Verbrechen lohnt sich nicht. Im Falle dieses Filmes schon gar nicht. Ebenso peinlich wie dieses Lichtspiel ist der Titel - hierzulande nicht minder lächerlich: »Crime is King«. (Aha!) Ehepaar Arquette, Costner, Lovitz, Pollak, Russell und Slater - fast ausnahmslos gewandet in den Kostümen eines verschiedenen Schlagersängers namens Elvis - reihen sich unter anderen in den Ringelpiez mit Anfassen und Totschießen ein. Die jungen Verbrecher sterben im Zuge des Coups beziehungsweise beim obligatorischen Wer-kriegt-wie-viel zuerst und frei ist die Bahn für die effektiv vom Abstellgleis geholten Schauspielgreise Costner und Russell. (Lasst sie doch auch mal wieder ran!) Zu erwarten hat man einen von Maschinengewehren durchsiebten, tarantinoesken Casinoraubfilm - quasi »Ocean's Eleven« mit mehr Blut und weniger Hirn! (Mehr Hirn allerdings, wenn man von dem an diversen Wänden verspritzten Organ ausgeht.) Unterlegt mit einem - das muss gesagt werden - wahnsinnig geilen Soundtrack, der das Kugelgewitter und Explosionsszenarium - dieses exzellente, gewalttriefende Bildmaterial - verschönert. Verbrechen lohnt sich nicht. Und das manifestiert sich in zahllosen Opfern. In diesen Tagen, in denen gerne auf Erfurt verwiesen wird, werden sich wahrscheinlich ein paar Gemüter über die ausschweifenden - mit anschließender Taubheit noch zusätzlich realistisch gestalteten - Ballerorgien erhitzen und Waffennarr Edmund S. (Bayrische Gebirgsschützen) wird das Machwerk gewiss ganz verbieten wollen.
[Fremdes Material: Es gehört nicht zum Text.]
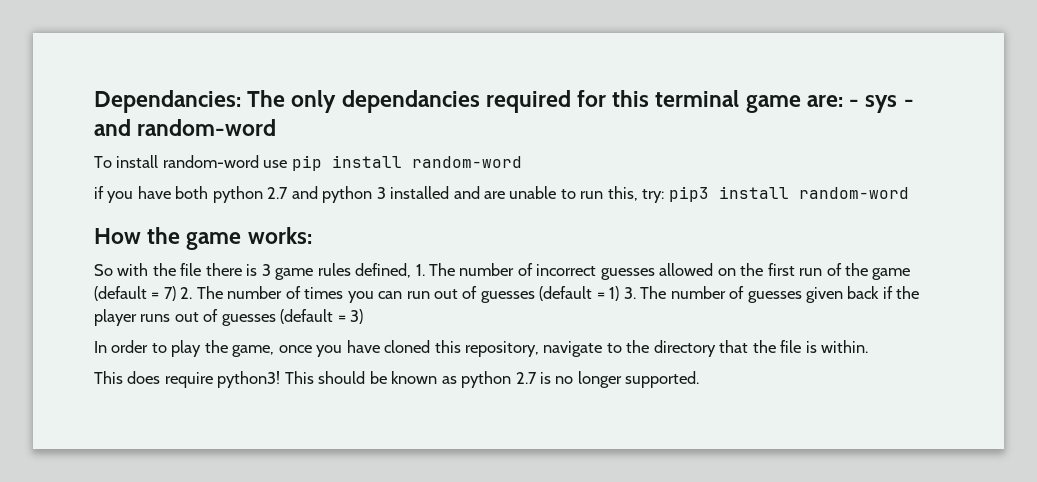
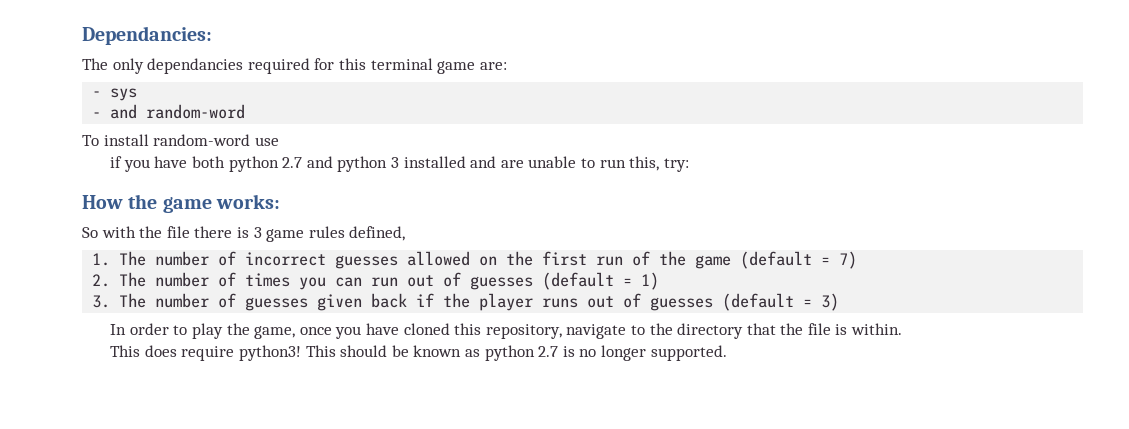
(241, 101) none -> (212, 35) //
(843, 101) none -> (507, 66) //
(898, 104) none -> (138, 94) //
[291,155,522,171] pip install random-word -> (279, 141) none
[668,186,909,202] pip3 install random-word -> (689, 165) none
(412, 270) none -> (406, 233) //
(176, 293) none -> (858, 260) //
(620, 293) none -> (660, 281) //

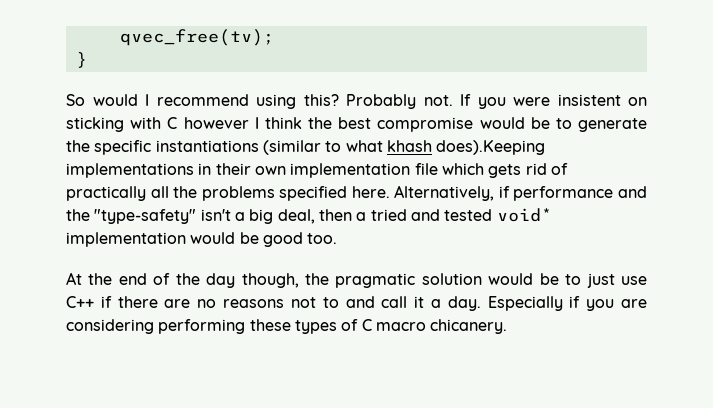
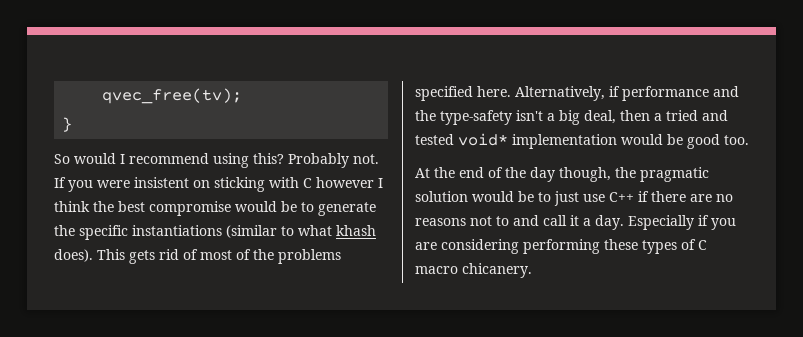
[436,140,546,155] [66,163,484,178] does).Keeping implementations in their own implementation file which -> [54,249,125,262] does). This
[66,186,169,201] practically all -> [200,249,251,260] most of
[94,209,197,224] "type-safety" -> [440,110,512,125] type-safety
Dabei ist das Ganze (mit SWAT- und Sicherheitsdienst-Leuten als Schießbudenfiguren) gnadenlos gut inszeniert - und es fasziniert. Wer sich demonstrativ vom brachialen Gemetzel empört abwendet, lügt. Die sinnlosen Brutalitäten sind nicht unbedingt ethisch vertretbar, aber es ist halt nur Spaß, nicht?! (Haha!) Bildtechnisch ziemlich aktualisiert und per Videoclipmasche ästhetisiert, wirkt der Film furios. Ein wahres Panoptikum an Zeitraffern und -lupen, als könnten wir uns daran nicht irgendwann satt sehen. Bild und Ton (inklusive Musik) sind das Einzige an diesem Film, was lohnt. Story kann man das nicht nennen und die Charaktere und deren Schauspiel wirkt klischeehaft und ist unterdurchschnittlich. Kann man getrost verpassen.